On April 30, 2014, The United States Food and Drug Administration (FDA) approved a new bronchodilator called umeclidinium (brand name is Incruse™ Ellipta™). This dry powder medication is approved for once-daily maintenance treatment for patients with COPD including both chronic bronchitis and emphysema. The approved dose is 62.5 mcg. The approval was based on study results in over 2,500 patients with COPD and follows approval of this medication in Canada and Europe.

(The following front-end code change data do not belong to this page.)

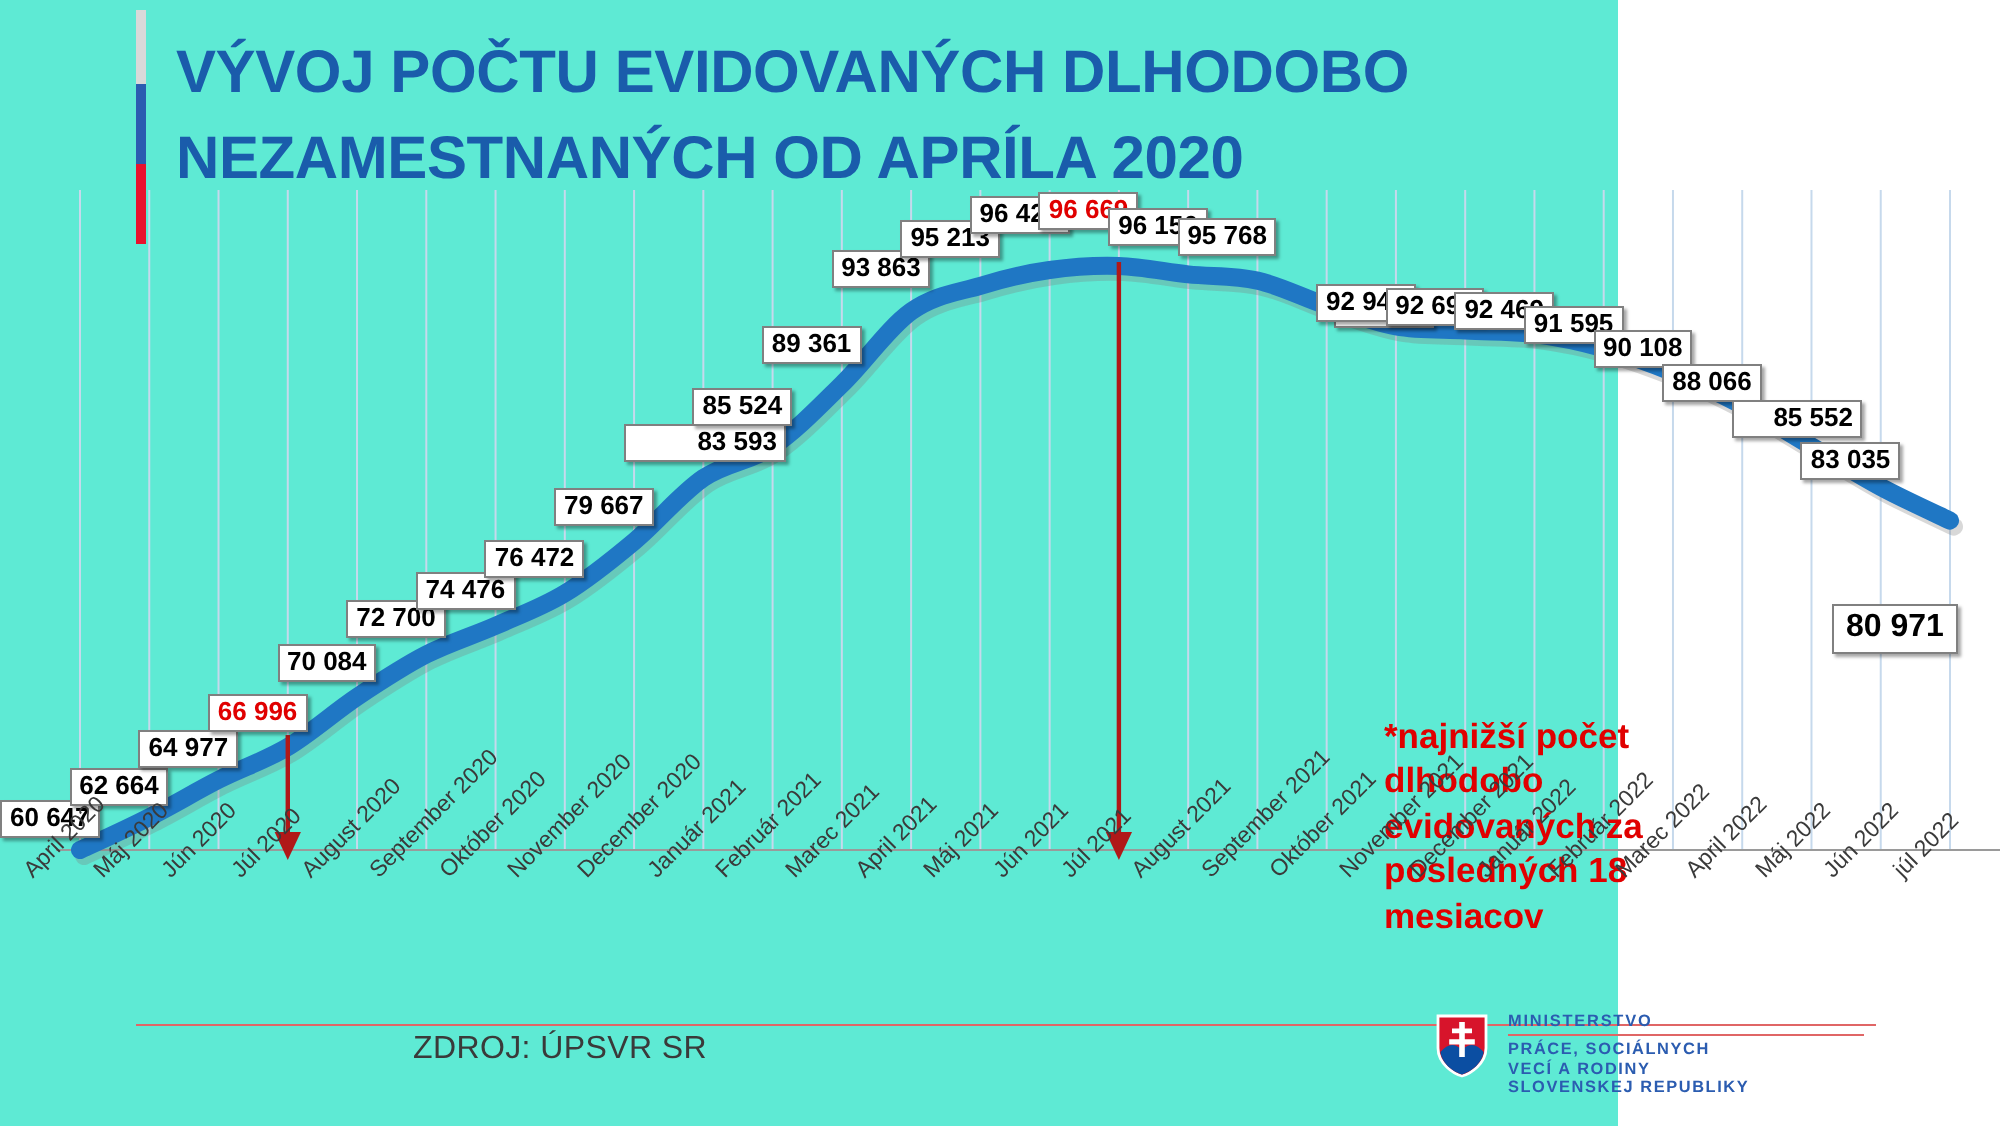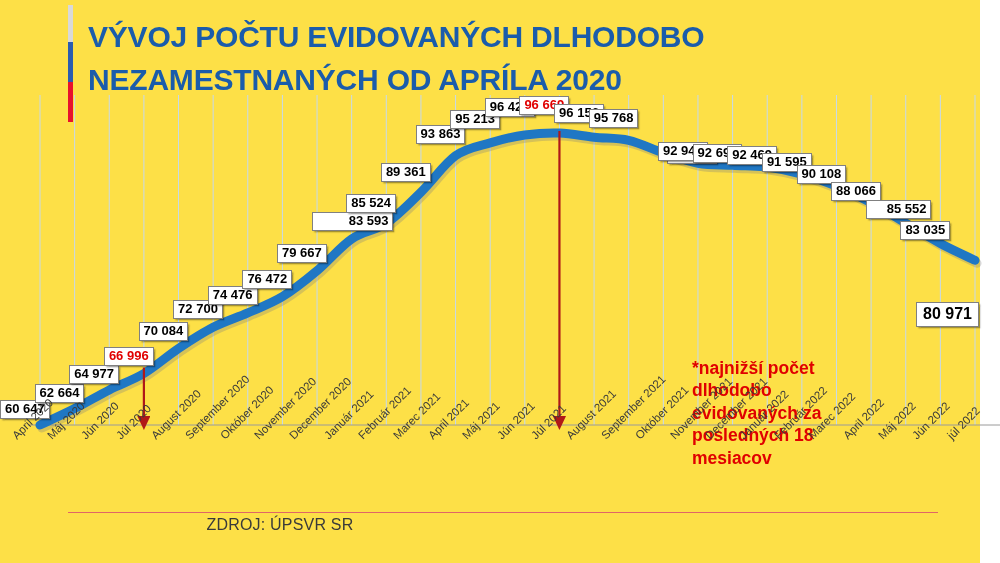"VÝVOJ POČTU EVIDOVANÝCH DLHODOBO" #slide { background: #fde047 -> #5eead4; width: 980px -> 809px }
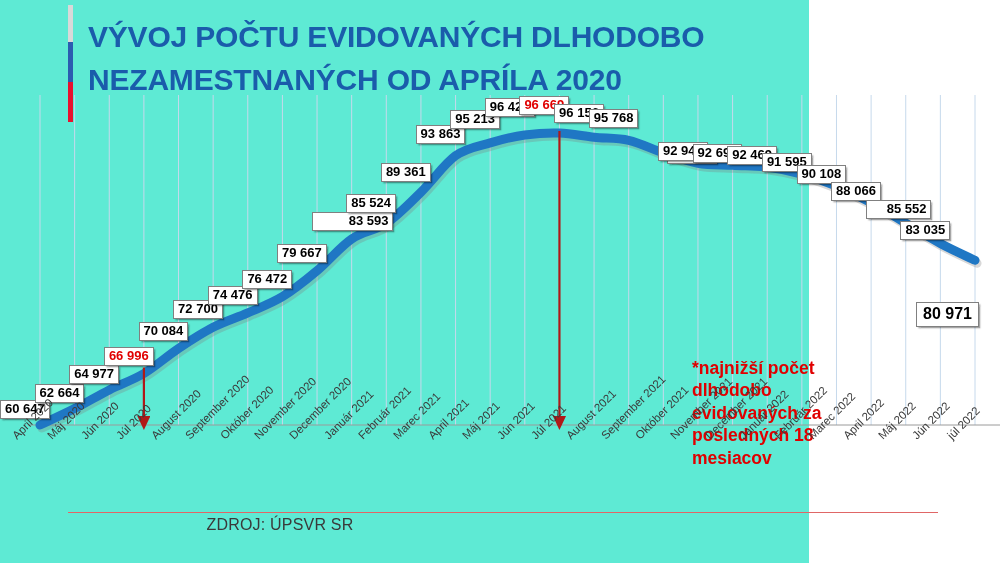"MINISTERSTVO" div.logo { html: none -> <div> <svg> <path></path> <path></path> <path></path> </svg> <div> <div>MINISTERSTVO</div> <div></div> <div>PRÁCE, SOCIÁLNYCH</div> <div>VECÍ A RODINY</div> <div>SLOVENSKEJ REPUBLIKY</div> </div> </div> }
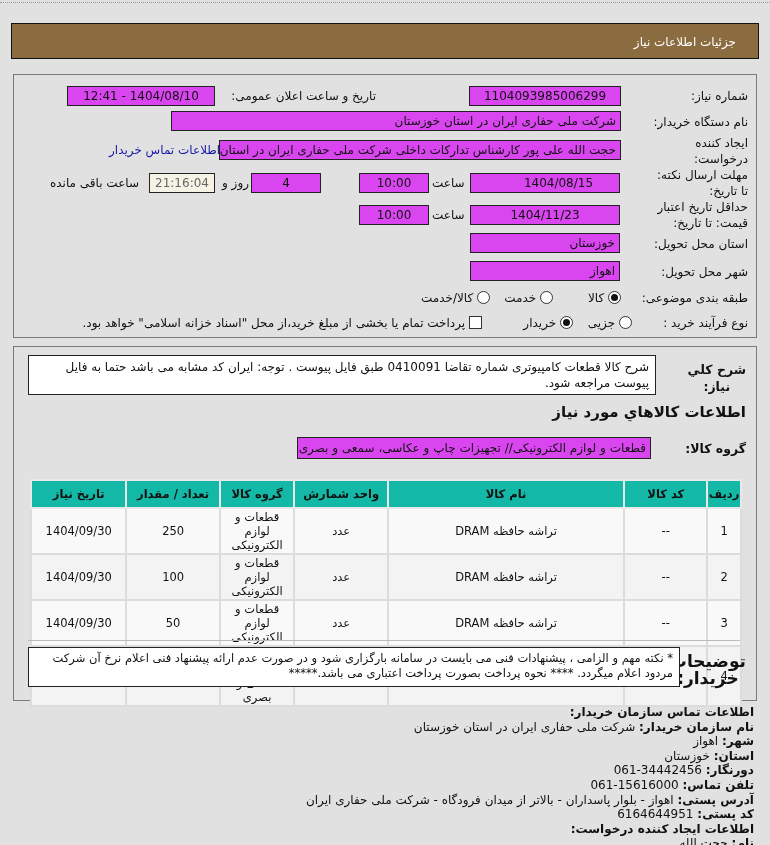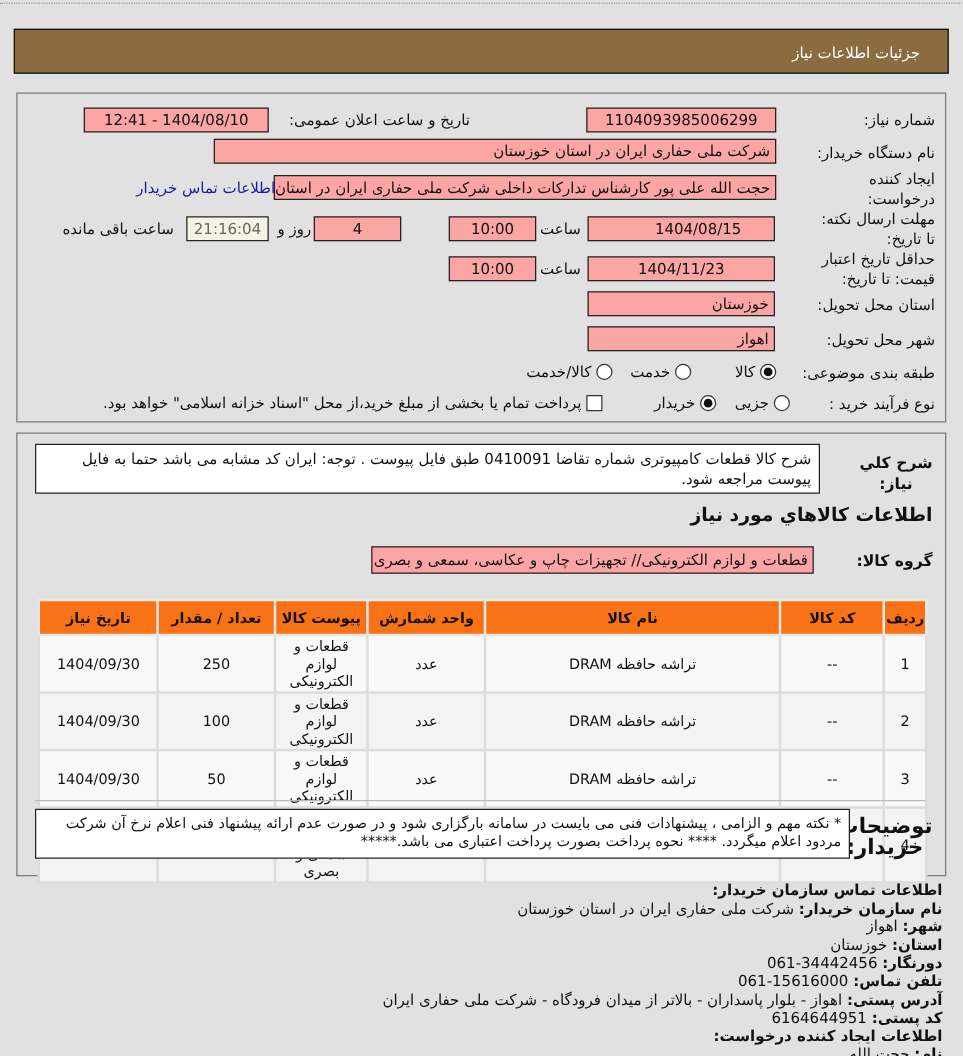"1404/08/10 - 12:41" .box { background: #fca5a5 -> #d946ef }
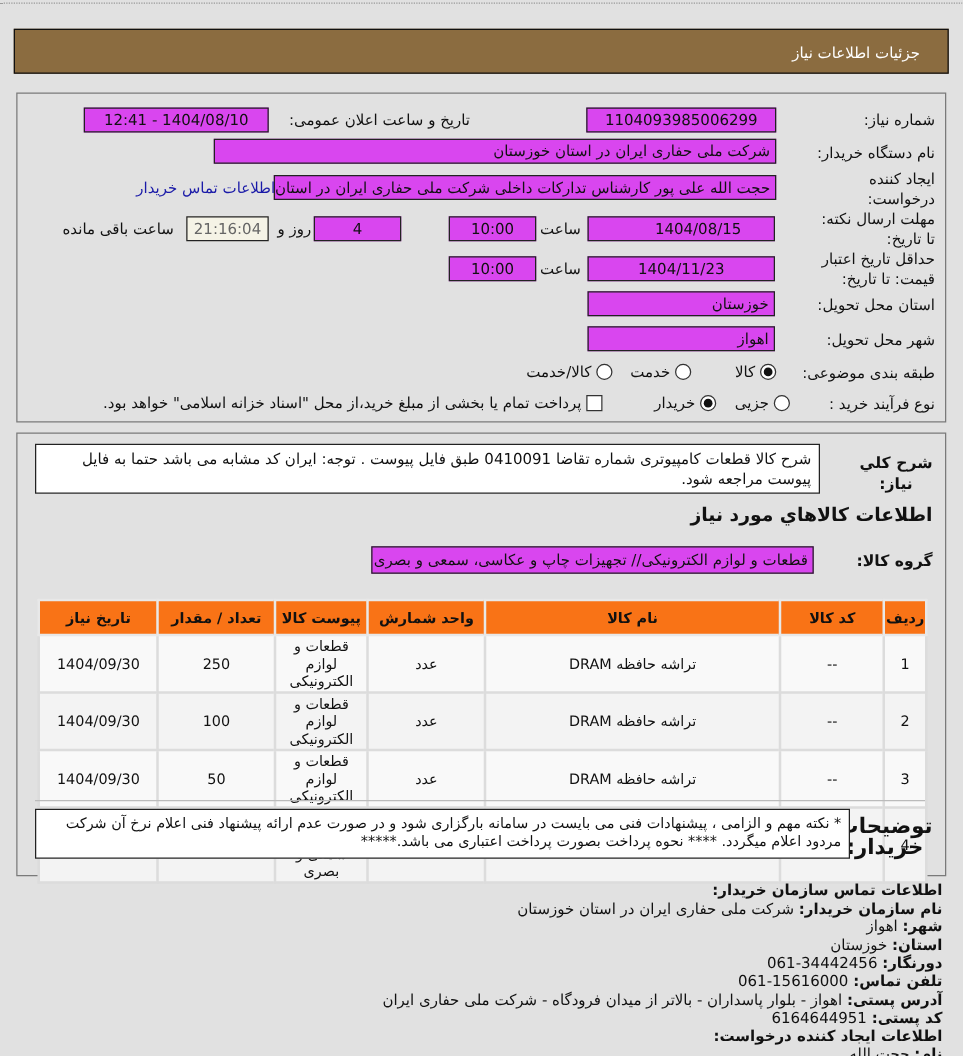"تاریخ نیاز" table.items th { background: #f97316 -> #14b8a6 }
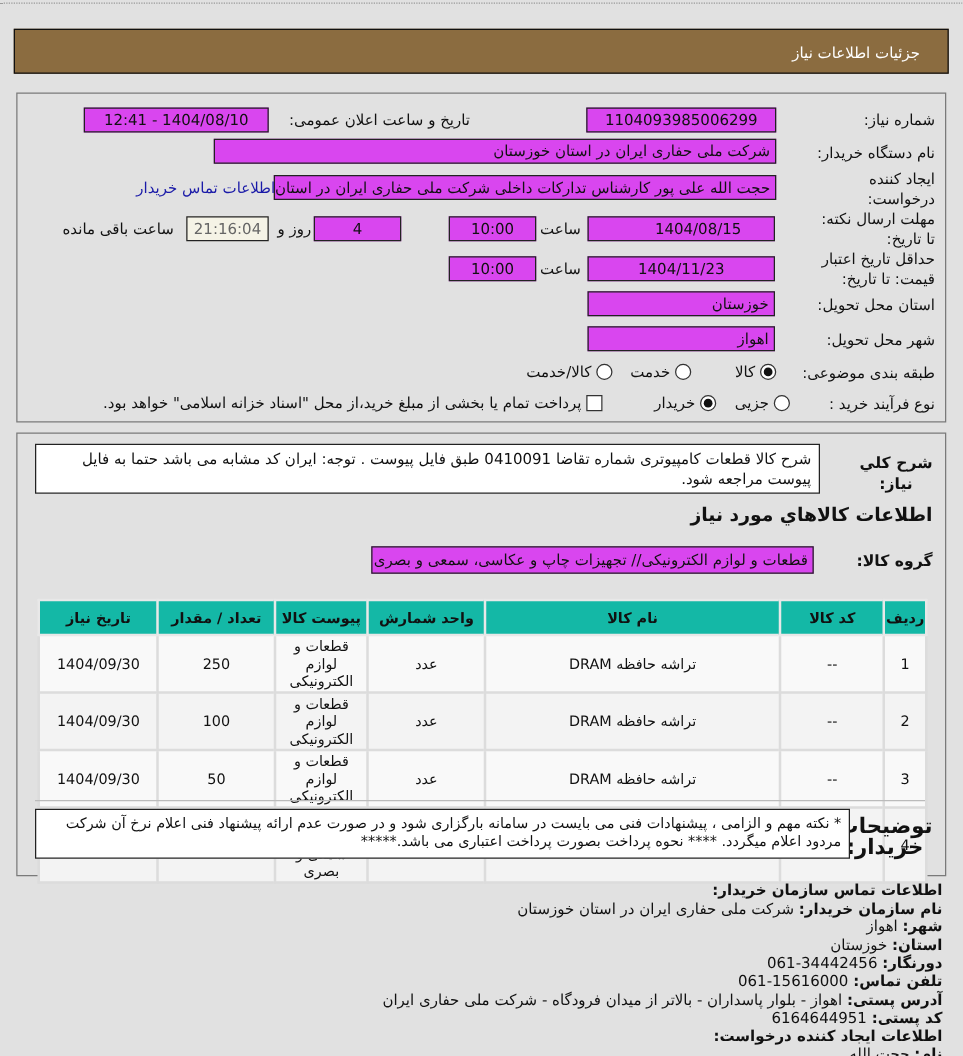"پیوست کالا" th { text: پیوست -> گروه }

This medication belongs to the class of bronchodilators called a long-acting muscarinic antagonist (LAMA) and is similar to the once daily tiotropium (brand name: Spiriva™ HandiHaler™) and twice daily aclidinium (brand name: Tudorza™ Pressair™). As these three LAMA medications are the same class, you should only use of these bronchodilators at a time.
GlaxoSmithKline, the pharmaceutical company that makes Incruse™ Ellipta™, reported that the most common side effects are nasopharyngitis, upper respiratory tract infection, cough, and joint pain. The company warned that the medication should not be used if you have narrow-angle glaucoma or have problems with urination. GlaxoSmithKline plans to launch the medication in the US toward the end of 2014.
Donald A. Mahler, M.D. is Emeritus Professor of Medicine at Geisel School of Medicine at Dartmouth in Hanover, New Hampshire. He works as a pulmonary physician at Valley Regional Hospital in Claremont, NH, where he is Director of Respiratory Services.